When I played football, I was Kenny Dalglish. When I rode a bike, I was Robert Millar. I spent my time doing wheelies, building jumps, and just pedalling as hard as I could everywhere. Every ball I kicked, I was playing for Liverpool FC, and every pedal stroke, I imagined I was riding the Tour de France, riding high in the mountains with the riders of the Tour and Robert Millar.

I started riding very young. My first mountain bike was a 1988 yellow steel Peugeot Sahara with a steel rigid fork, which I rode around the local forests and pretty much anywhere that was ‘off-road’. Then, in about 1996, I bought a Specialized Rockhopper. Front suspension was a revelation, and it changed the sport. I probably rode that bike for about six years. I would ride it all day, packing a rucksack, grabbing a paper OS map, and heading off for the day until the sun went down. Then I had about three to four years off the bike, and it wasn’t until 2006 that I could afford to buy a road bike of my own—and so I did.

I bought a carbon PX. Terrible bike! Way too much flex, but it was carbon, so it must be good, right? I just wanted to ride this bike as fast as I could, but the problem with it was that it felt like too much power was going to waste, like I was inefficient. Things were also sore when I came back from a ride.
I would say I’m one of, if not the most curious people I know. I’m also persistent. With an inherent curiosity and a desire to get the most out of every pedal stroke, I sought out some books to see if I could find the magic formula that would promise the power and efficiency I was looking for. There must be some generic ‘rules’ for setting up a bike that I can follow—there must be!
The books provided me with formulas for setting seat height (LeMond, etc.), a method known as KOPS (Knee Over Pedal Spindle) to set saddle setback, and I even enlisted the help of a friend to achieve a knee angle of 25 degrees using a goniometer at one point—ouch! None of it worked. I had neck issues, feet issues, and I even wore a pair of bib shorts through on one side, until one day I stumbled upon an Australian bike fitter called Steve Hogg… and down the bike fitting rabbit hole I went!
Steve had been writing for magazines and was now writing a bike fitting blog. He had also produced a bike fitting DVD called Sitting Pretty, and so I began digesting his work. I think between discovering the blog and starting bike fitting, I probably read the entire website, including all the PDFs, at least ten times. That’s a lot of reading. There is a career’s worth of information on there, and I think it would probably take a month to read through the whole website from start to finish.
Dealing with the feet was always at the forefront of my mind, even as a kid. One time, I appeared at my dad’s garage, age 12 or 13, announcing the need for some kind of wooden wedge to be fabricated (right there and then)—or something, at least—that I could place between my foot and the pedal (I swear I’m not making this up!) to “even out the pressure on my foot.” Steve’s articles on foot correction made much more sense to me than anything I’d previously seen or read, and triggered a deeper interest still.
The more I read, the more questions I had.
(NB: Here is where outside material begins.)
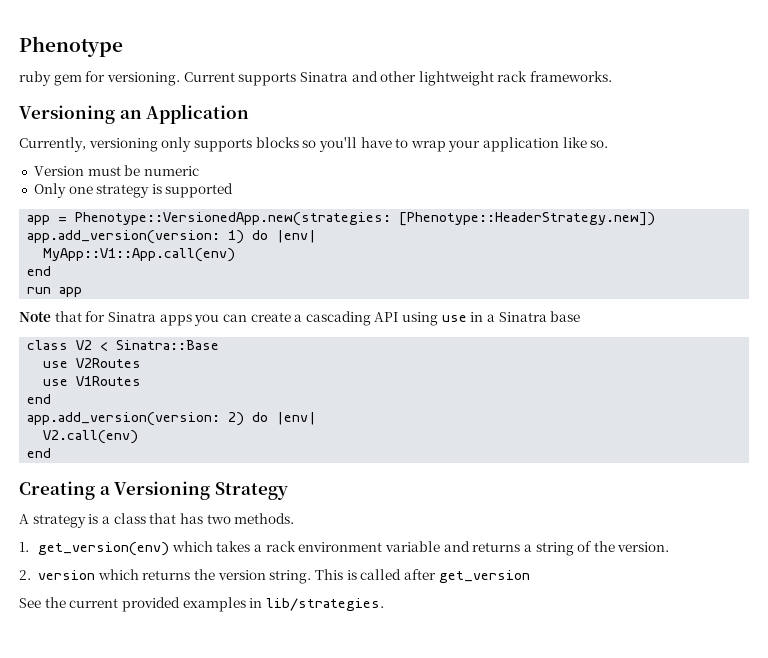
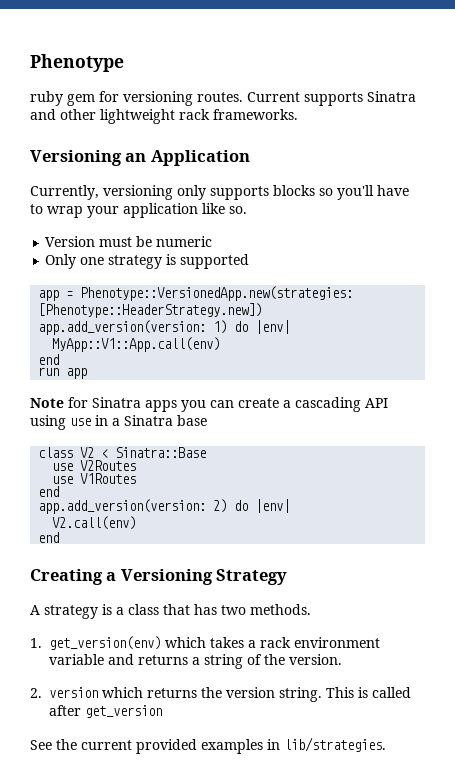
- ruby gem for versioning.
+ ruby gem for versioning routes.
- Note that for Sinatra apps you can create a cascading API using use in a Sinatra base
+ Note for Sinatra apps you can create a cascading API using use in a Sinatra base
I learned so much through the forum and chatting to Steve. I gained knowledge and understanding through reading and experimenting with those ideas.
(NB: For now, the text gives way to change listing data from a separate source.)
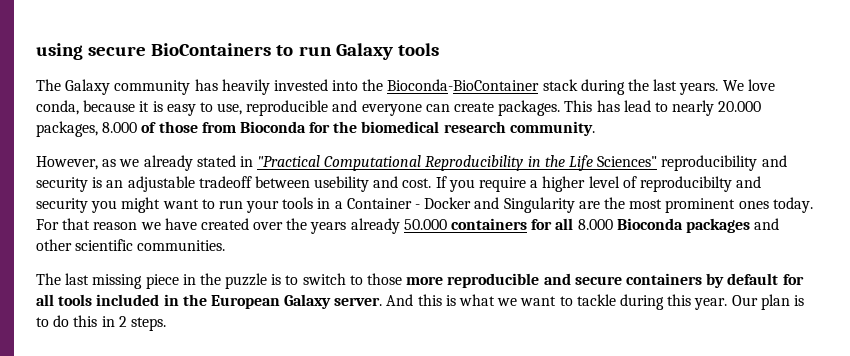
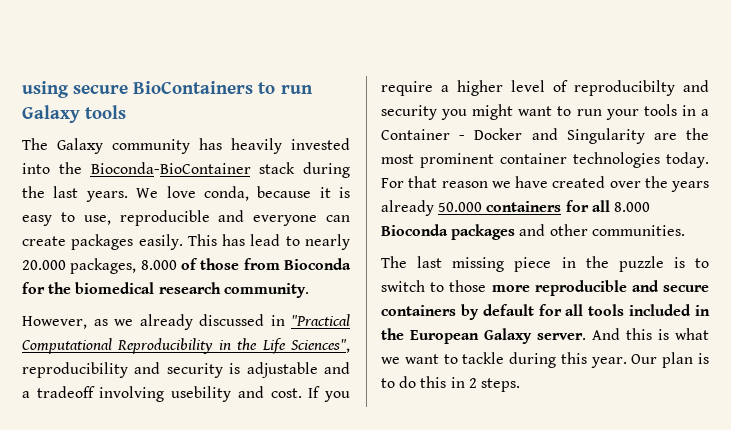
- We love conda, because it is easy to use, reproducible and everyone can create packages.
+ We love conda, because it is easy to use, reproducible and everyone can create packages easily.
- However, as we already stated in "Practical Computational Reproducibility in the Life Sciences" reproducibility and security is an adjustable tradeoff between usebility and cost.
+ However, as we already discussed in "Practical Computational Reproducibility in the Life Sciences", reproducibility and security is adjustable and a tradeoff involving usebility and cost.
- If you require a higher level of reproducibilty and security you might want to run your tools in a Container - Docker and Singularity are the most prominent ones today.
+ If you require a higher level of reproducibilty and security you might want to run your tools in a Container - Docker and Singularity are the most prominent container technologies today.
- For that reason we have created over the years already 50.000 containers for all 8.000 Bioconda packages and other scientific communities.
+ For that reason we have created over the years already 50.000 containers for all 8.000 Bioconda packages and other communities.

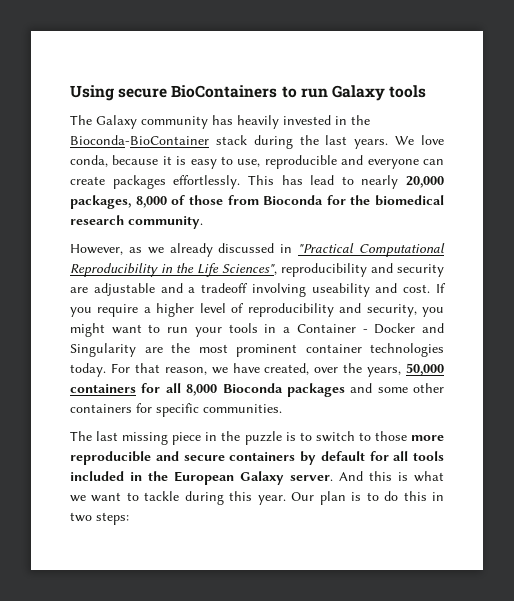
- using secure BioContainers to run Galaxy tools
+ Using secure BioContainers to run Galaxy tools
- The Galaxy community has heavily invested into the Bioconda-BioContainer stack during the last years.
+ The Galaxy community has heavily invested in the Bioconda-BioContainer stack during the last years.
- We love conda, because it is easy to use, reproducible and everyone can create packages easily.
+ We love conda, because it is easy to use, reproducible and everyone can create packages effortlessly.
- This has lead to nearly 20.000 packages, 8.000 of those from Bioconda for the biomedical research community.
+ This has lead to nearly 20,000 packages, 8,000 of those from Bioconda for the biomedical research community.
- However, as we already discussed in "Practical Computational Reproducibility in the Life Sciences", reproducibility and security is adjustable and a tradeoff involving usebility and cost.
+ However, as we already discussed in "Practical Computational Reproducibility in the Life Sciences", reproducibility and security are adjustable and a tradeoff involving useability and cost.
- If you require a higher level of reproducibilty and security you might want to run your tools in a Container - Docker and Singularity are the most prominent container technologies today.
+ If you require a higher level of reproducibility and security, you might want to run your tools in a Container - Docker and Singularity are the most prominent container technologies today.
- For that reason we have created over the years already 50.000 containers for all 8.000 Bioconda packages and other communities.
+ For that reason, we have created, over the years, 50,000 containers for all 8,000 Bioconda packages and some other containers for specific communities.
- Our plan is to do this in 2 steps.
+ Our plan is to do this in two steps:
In the end, I reasoned that if I had to travel to the south of England to receive a proper bike fitting, then with what I now knew, there was scope to provide a similar service to the people of Scotland.
I assessed exactly what equipment and tools I needed to start fitting in Scotland. I built a plinth, bought a suitable trainer, bought some tools, insoles, wedges and shims, and got started.
Garry Kirk Bike Fitting was established in 2014.